We went camping this past weekend. It was wonderful. We gathered dead&down wood for our modest campfires, not only to enjoy in the evening, but also for use as a cooking fire. Ah, on Bratwurst night, we broke up many sticks, including one particular 2-inch thick stick and laid the pieces in the fire.
And then there was drama . . .
Out of a hole under the bark of one flaming piece of wood, 10 ants emerged. Big fat black carpenter ants, 3 of them a good half inch long, double the size of the 7 others. Frantically, they all milled around in a panic.
Well, shoot. We didn’t really want to watch them burn to death in front of us, so I used another stick to push the fiery stick down towards some cool ashes on the edges. The ants ran in circles, frightened, on the far end of the stick. One burned his head slightly, running back up towards the flames, then quickly retreating to the relative safety of the far edge. Each ant examined the “precipice” of that far edge–a drop of about 2 inches—a long way for an ant. Each then withdrew, and looked again. The smaller ants huddled together, peering over the side. The fire grew bigger, crept down the stick towards them.
Several times a large ant jumped off of the stick, then panicked and clambered back on, covered with ashes, only to face again the smoke and flames. The little ones helped to clean off the ashes from the jumper. Finally, one by one, the 3 big ones crawled to the edge, leaped off for good, and ran across the still cool ashes there to safety. Each ran a different direction at a different time. It was every ant for himself, so to speak.
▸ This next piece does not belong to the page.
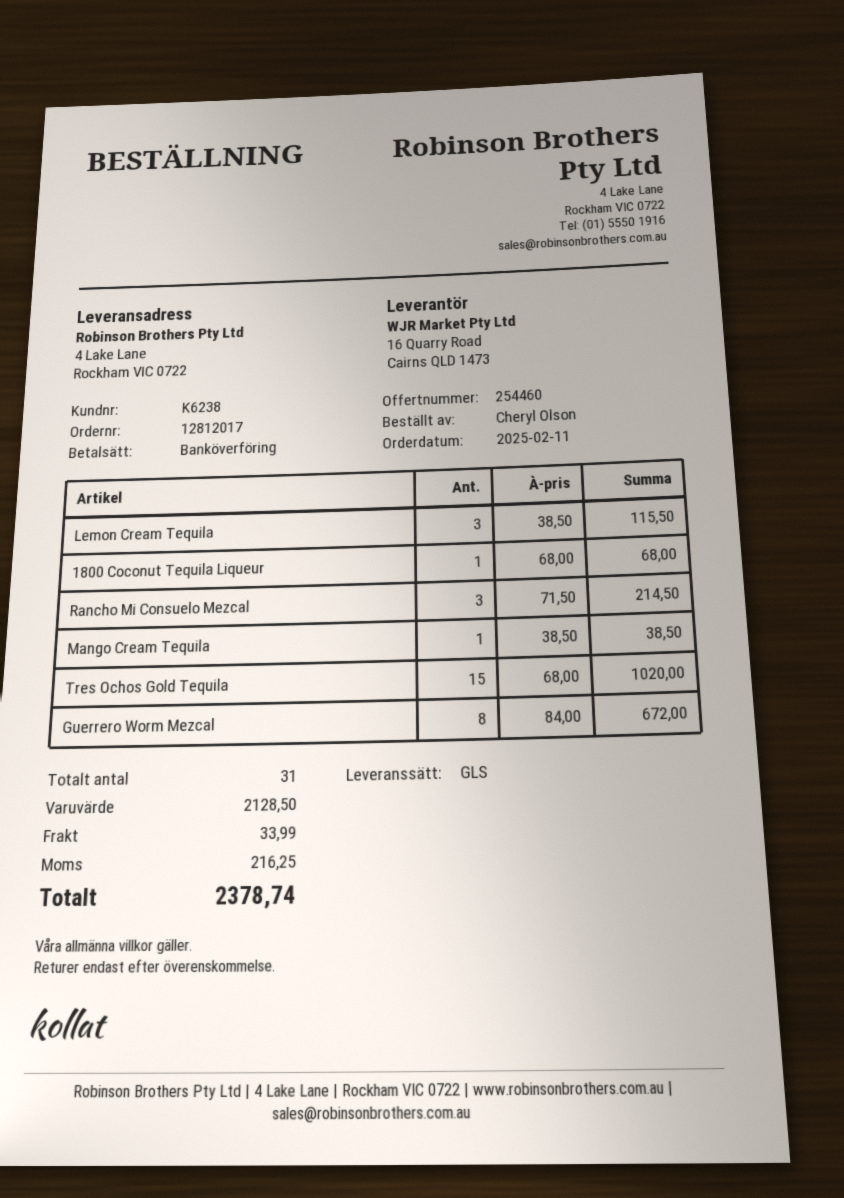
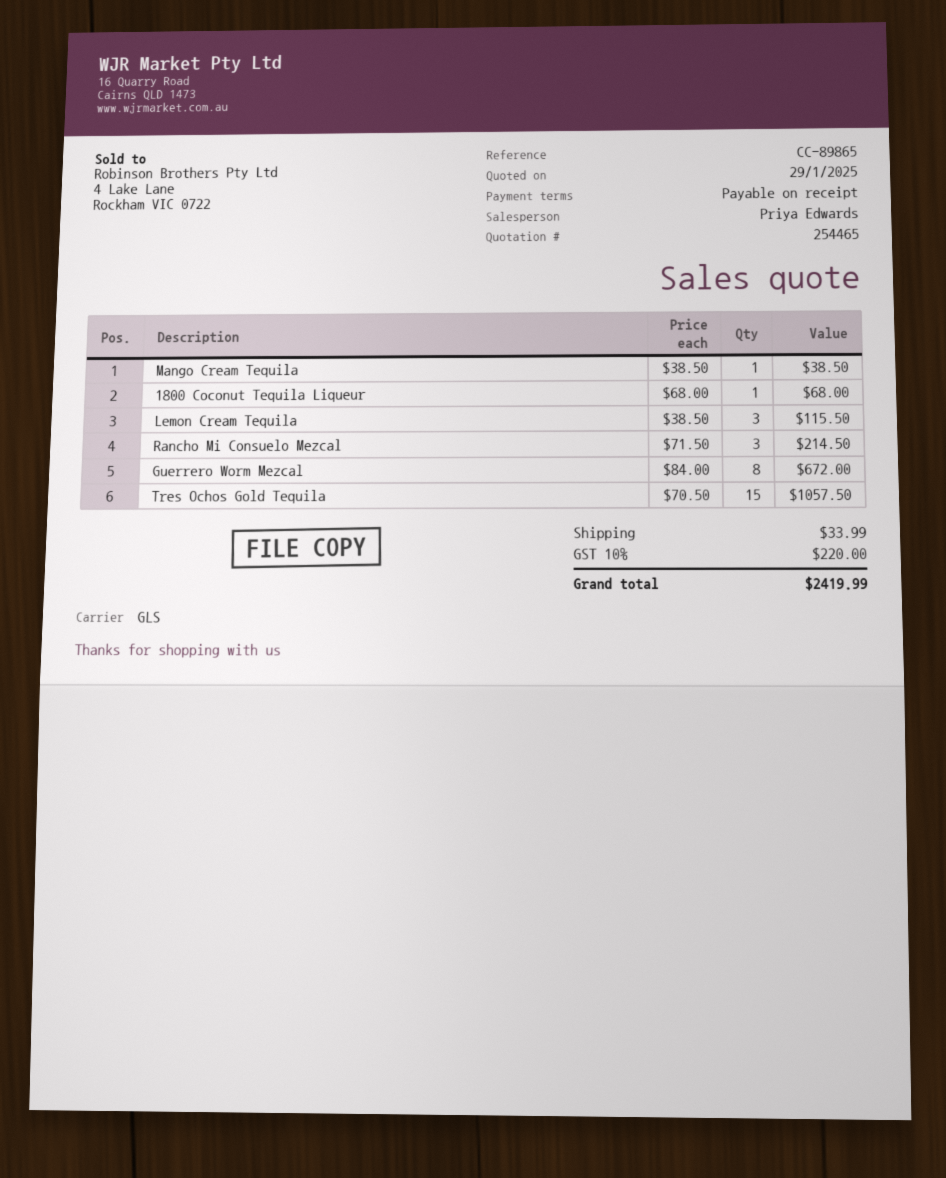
quote number: 254460 -> 254465
Tres Ochos Gold Tequila: 15 x 68.00 = 1020.00 -> 15 x 70.50 = 1057.50
tax: 216.25 -> 220.00
total: 2378.74 -> 2419.99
But the little ones remained clustered together, and ran back and forth as a group. Finally, they seemed to make a decision. They went back to the entrance of their former home, and arranged themselves in a circle around the nest opening, heads touching in the center, butts out. They were prepared to die together.
This was not good. I didn’t want to watch. I put a small chunk of wood as a step for them at the end of the stick. I took a small branch, and hit the burning wood softly, to vibrate it. The 7 remaining ants immediately backed up and scurried together to the safety end of the stick. Time was running short. The ants needed to act soon and seemed to know it. They touched feelers again, then hurled themselves en masse off of the stick to the “step” and finally onto the ashes, a little black herd of ants rushing for safety. All were saved.
What is the point of this story? Well, I don’t know actually, but was glad it ended the way it did. It was very interesting to see the different behaviors, and surprising to see how the smaller ants behaved. It does make me wonder about what the other creatures on the planet know, and how varied is their capacity to communicate, and even perhaps to empathize and think.
What finally happened to those ants? The smaller ones scurried through the rock fire ring, and went back to the woods together. The big ones each staked out a separate rock, and evidently deciding that it might be a good place to settle down. They were still there 2 days later, foraging for crumbs in the daytime, hiding during cooking time, and no doubt enjoying their new warm hideways.